In reality, counts are often not completely independent: Birds do not arrive randomly, independently in a park, but actually tend to group together. For this reason, analyses based on a Poisson distribution should include some assessment of whether the chosen distribution is realistic. These assessments will be introduced once we get to the topic of GLM.
Properties
What is the probability of a given count \(k\)?
Mathematical formula:
\[\begin{align} \tag{1}\label{dpois} \frac{\lambda^k e^{-\lambda}}{k!} \end{align}\]Code:
dpois(k, lambda)from scipy.stats import poisson
poisson.pmf(k, mu)Note: mu refers to the mean (\(\lambda\)).
Symbols
- \(\lambda\): The rate parameter, representing both mean and variance
- \(e\): The constant 2.718282… (why?)
- \(k\): The value of a given count
- \(!\): Factorial (e.g., \(3! = 3 \times 2 \times 1\))
Explanation
The Poisson distribution is a discrete probability distribution. There are only certain possible values for the outcome, like \(0, 1, 2, \dots\), but not \(1.5\) or \(2.01\). Hence, you can directly read probabilities off the \(y\)-axis in Figure 1.
The correct term for a probability function of a discrete distribution is a probability mass function, though it is common in literature to see people call both discrete and continuous versions a probability density function.
Note that while it looks like the probability goes to zero after \(k = 10\) in Figure 1, it never exactly reaches zero. The probability is just too small to be visible in the figure.
What is the probability up till a given point \(k\)?
Mathematical formula:
\[\begin{align} \tag{2}\label{ppois} \sum_{i = 0}^k \frac{\lambda^i e^{-\lambda}}{i!} \end{align}\]Code:
ppois(k, mean, sd)from scipy.stats import poisson
poisson.cdf(k, mu)Note: mu refers to the rate \(\lambda\).
Symbols
- \(\lambda\): The rate parameter, representing both mean and variance
- \(e\): The constant 2.718282… (why?)
- \(k\): The value of a given count
- \(!\): Factorial (e.g., \(3! = 3 \times 2 \times 1\))

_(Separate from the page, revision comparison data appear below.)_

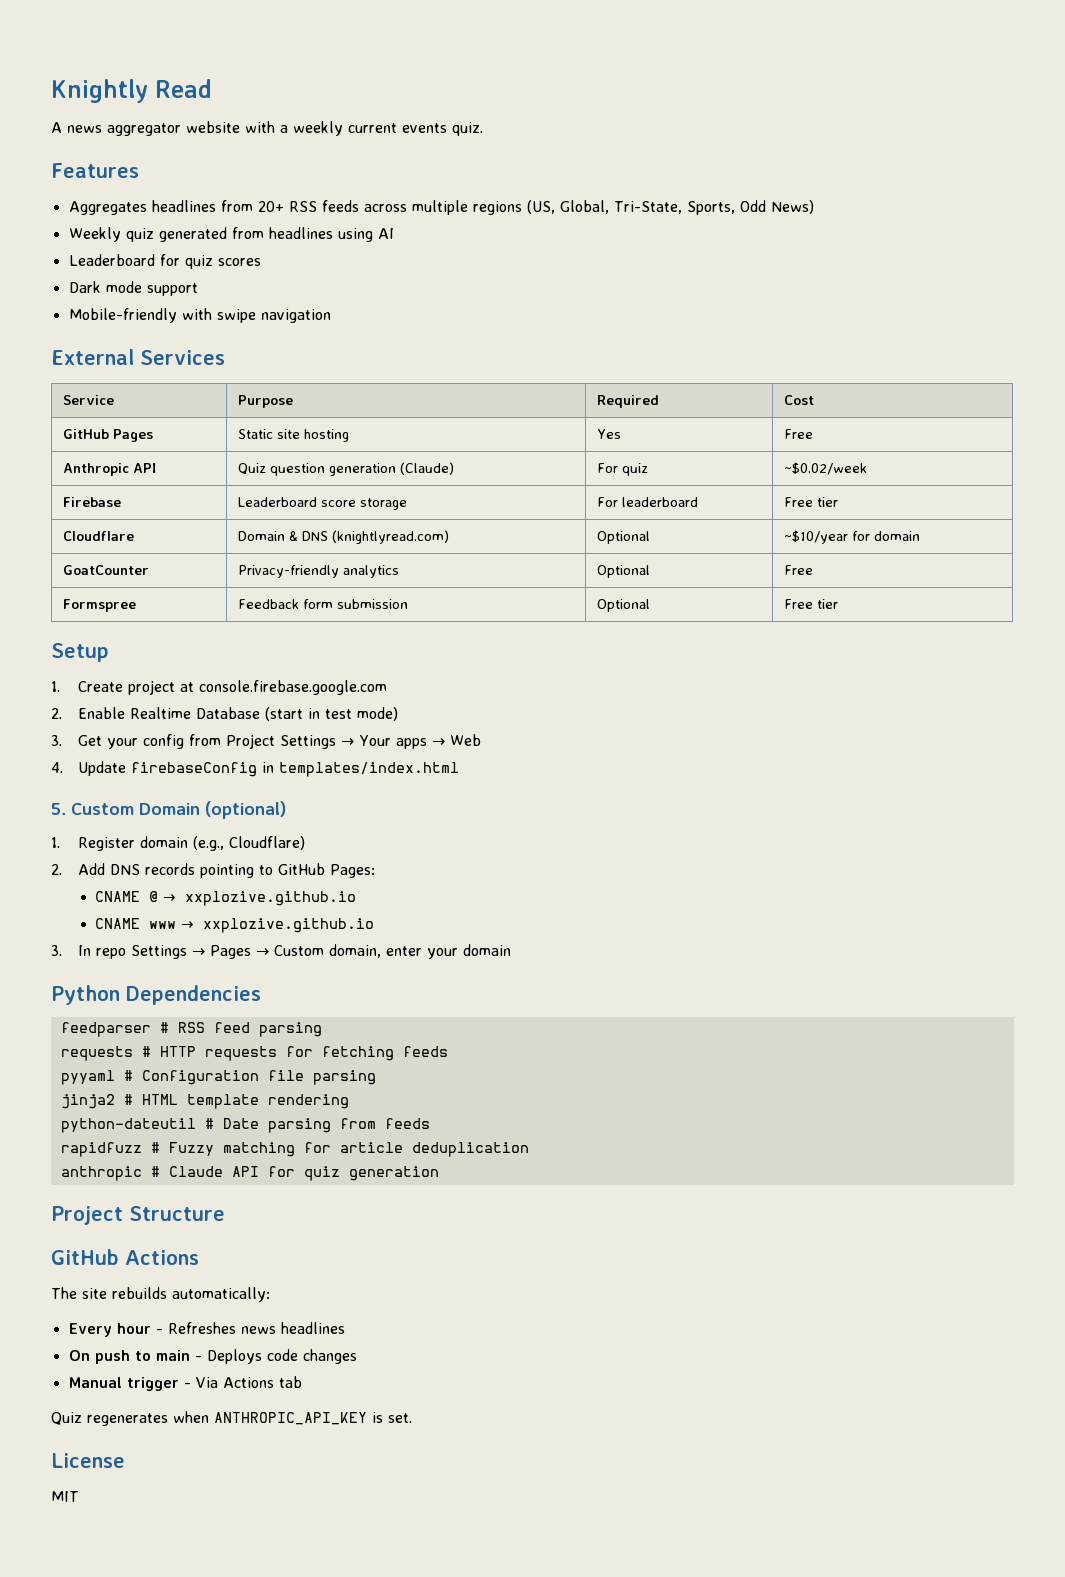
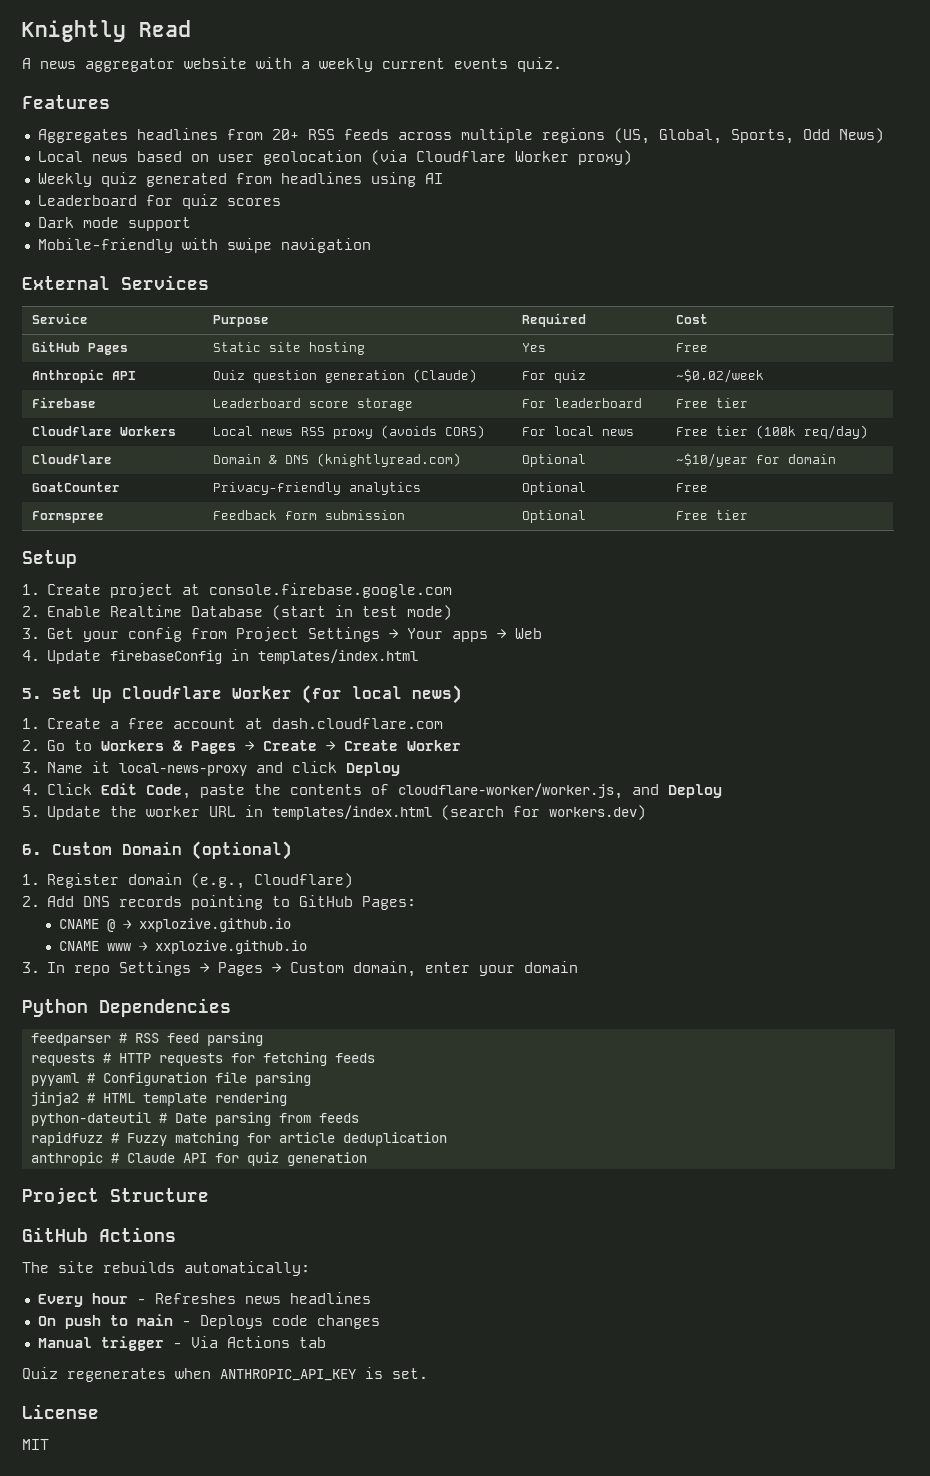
- Aggregates headlines from 20+ RSS feeds across multiple regions (US, Global, Tri-State, Sports, Odd News)
+ Aggregates headlines from 20+ RSS feeds across multiple regions (US, Global, Sports, Odd News)
+ Local news based on user geolocation (via Cloudflare Worker proxy)
+ Cloudflare Workers | Local news RSS proxy (avoids CORS) | For local news | Free tier (100k req/day)
- 5. Custom Domain (optional)
+ 5. Set Up Cloudflare Worker (for local news)
+ 1. Create a free account at dash.cloudflare.com
+ 2. Go to Workers & Pages → Create → Create Worker
+ 3. Name it local-news-proxy and click Deploy
+ 4. Click Edit Code, paste the contents of cloudflare-worker/worker.js, and Deploy
+ 5. Update the worker URL in templates/index.html (search for workers.dev)
+ 6. Custom Domain (optional)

- \(\sum\): Summation (compute for \(0, 1, \dots, k\) and add all results)
Explanation
The cumulative distribution function (CDF) is the sum of the probability mass function up till a given point \(k\). It can be used to calculate the probability of a count being no greater than a certain value. To obtain the opposite—the chance of an observation greater than a certain value, simply use \(1\) minus the CDF. Finally, to compute the chance of being within a certain range, you can subtract the CDF of the larger value, from the CDF of the smaller value (see the examples below).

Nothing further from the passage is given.